The Yanks finished 89-73. That record would have left them in a virtual first-place tie with the Chicago White Sox (89-74) in the AL Central, and second (by 11 games) in the AL West. The Los Angeles Dodgers, a franchise that historically has thrown around its share of cash, won the National League West with an 84-78 record. The Milwaukee Brewers, out of the NL Central, qualified for the playoffs with 90 wins, only one more than the Yanks.
And when it comes to maintaining sound health, the Yanks are as vulnerable as anyone else. Actually, they were more so last year, when one player after another was injured. By season’s end, only two regulars ó infielder Robinson Cano and outfielder Bobby Abreu ó appeared in more than 150 games. Alex Rodriguez missed almost an entire month. Johnny Damon was in the lineup 143 times. Jorge Posada played in 51. Among the pitchers, only 40-year-old Mike Mussina (now retired) and Andy Pettitte, 36, started more than 30 times.
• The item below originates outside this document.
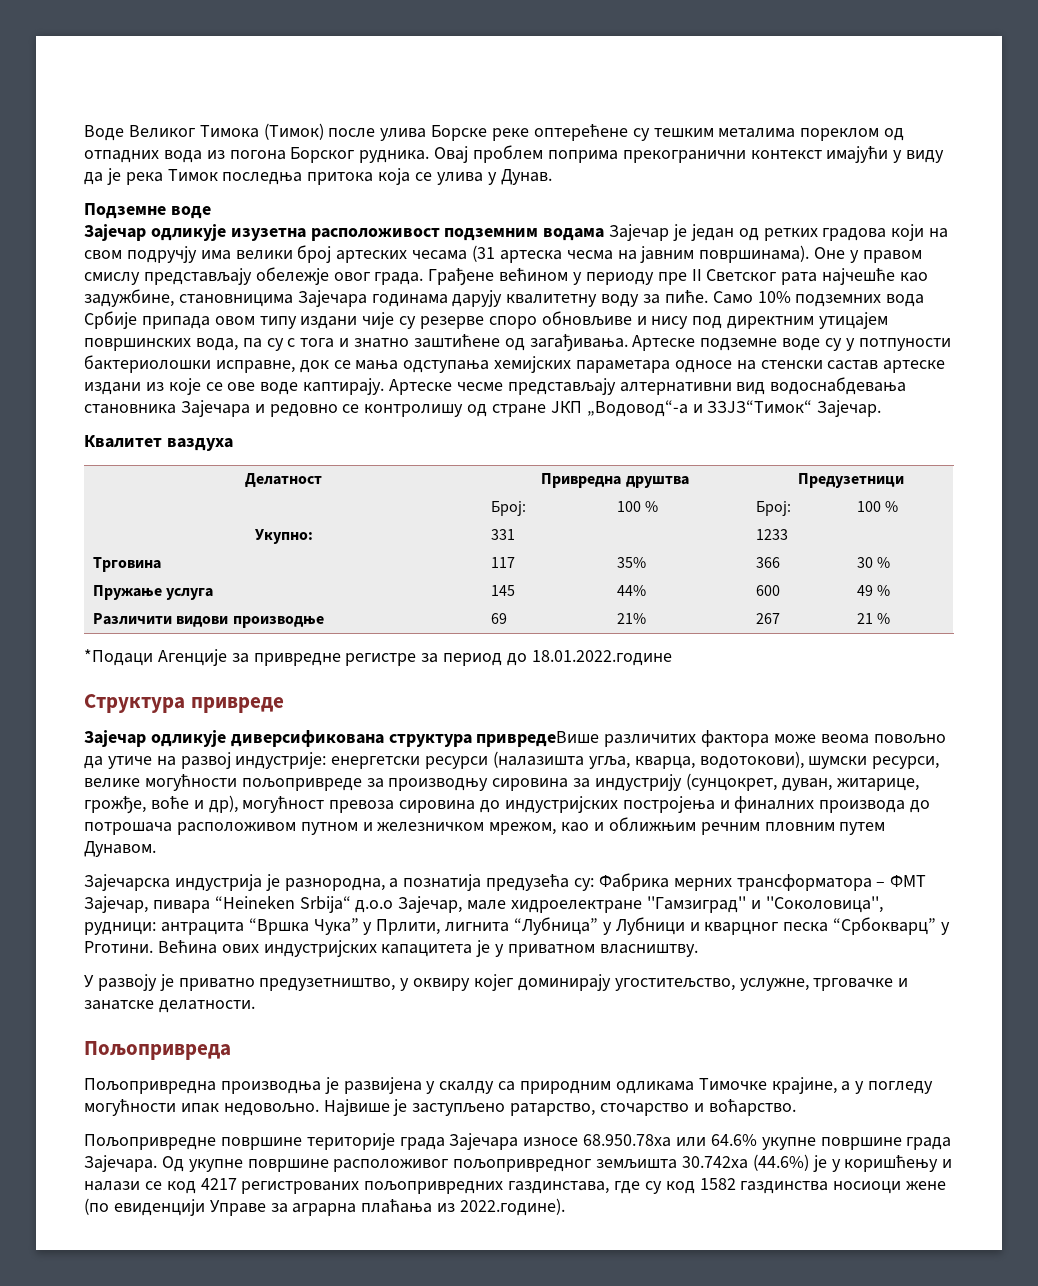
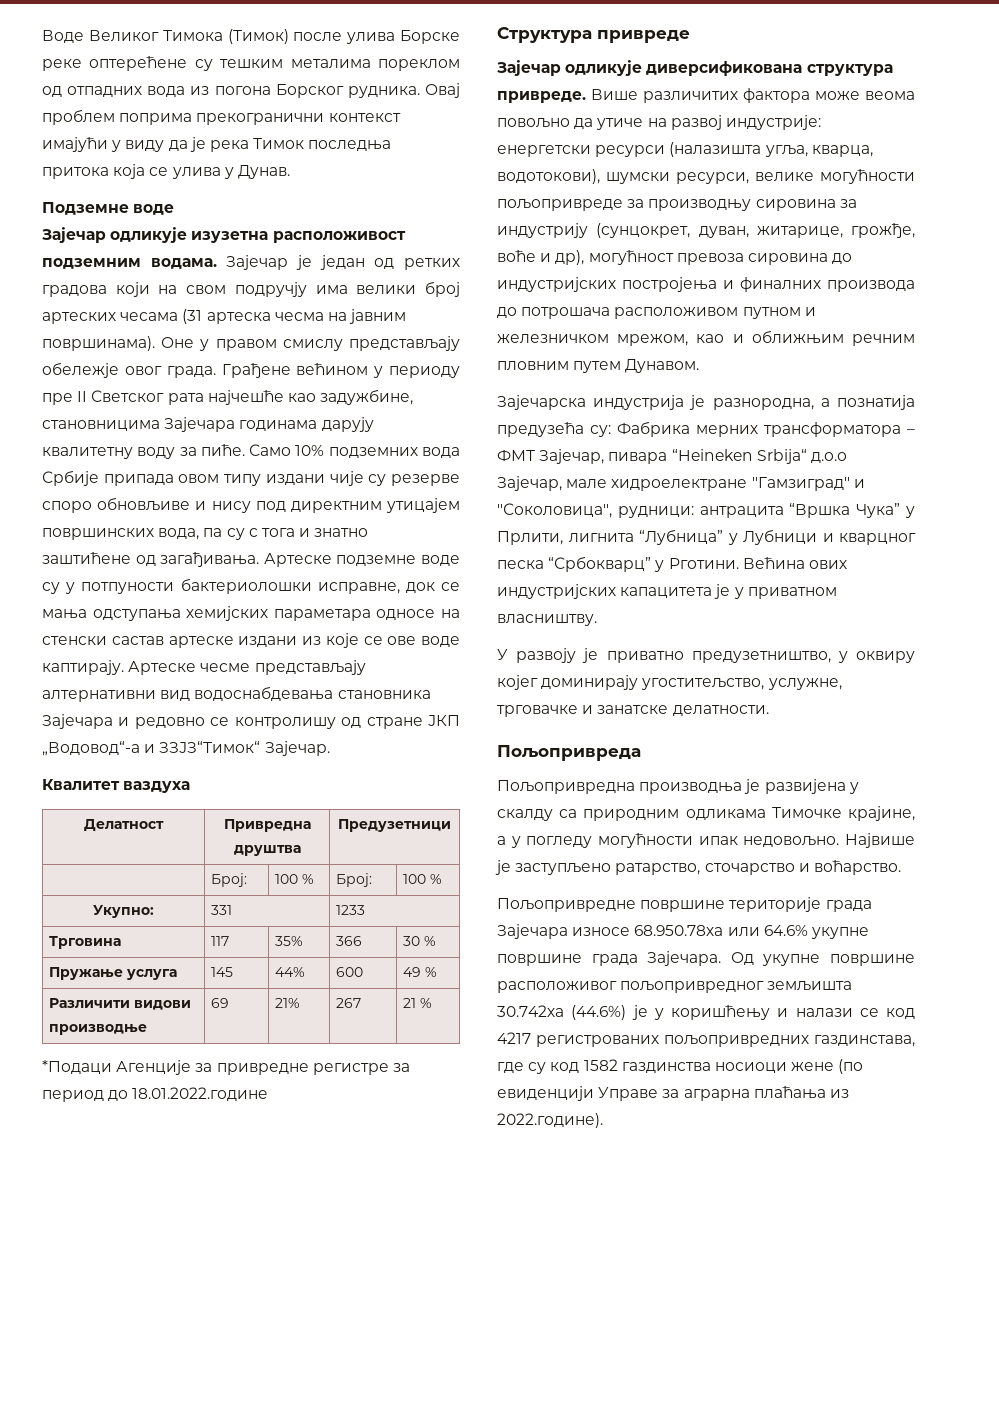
- Зајечар одликује изузетна расположивост подземним водама Зајечар је један од ретких градова који на свом подручју има велики број артеских чесама (31 артеска чесма на јавним површинама).
+ Зајечар одликује изузетна расположивост подземним водама. Зајечар је један од ретких градова који на свом подручју има велики број артеских чесама (31 артеска чесма на јавним површинама).
- Зајечар одликује диверсификована структура привредеВише различитих фактора може веома повољно да утиче на развој индустрије: енергетски ресурси (налазишта угља, кварца, водотокови), шумски ресурси, велике могућности пољопривреде за производњу сировина за индустрију (сунцокрет, дуван, житарице, грожђе, воће и др), могућност превоза сировина до индустријских постројења и финалних производа до потрошача расположивом путном и железничком мрежом, као и оближњим речним пловним путем Дунавом.
+ Зајечар одликује диверсификована структура привреде. Више различитих фактора може веома повољно да утиче на развој индустрије: енергетски ресурси (налазишта угља, кварца, водотокови), шумски ресурси, велике могућности пољопривреде за производњу сировина за индустрију (сунцокрет, дуван, житарице, грожђе, воће и др), могућност превоза сировина до индустријских постројења и финалних производа до потрошача расположивом путном и железничком мрежом, као и оближњим речним пловним путем Дунавом.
On paper, and certainly on the payroll, the Yanks come across as big and bad. In reality, they’re getting fairly old. Derek Jeter will turn 35 before the end of the ’09 season. Posada is 36 and Mariano Rivera 38. This is a team carrying a lot of mileage and one with a problematic farm system.
Sure, it’s easy to pull against them. But it’s not all that difficult to appreciate and understand their logic.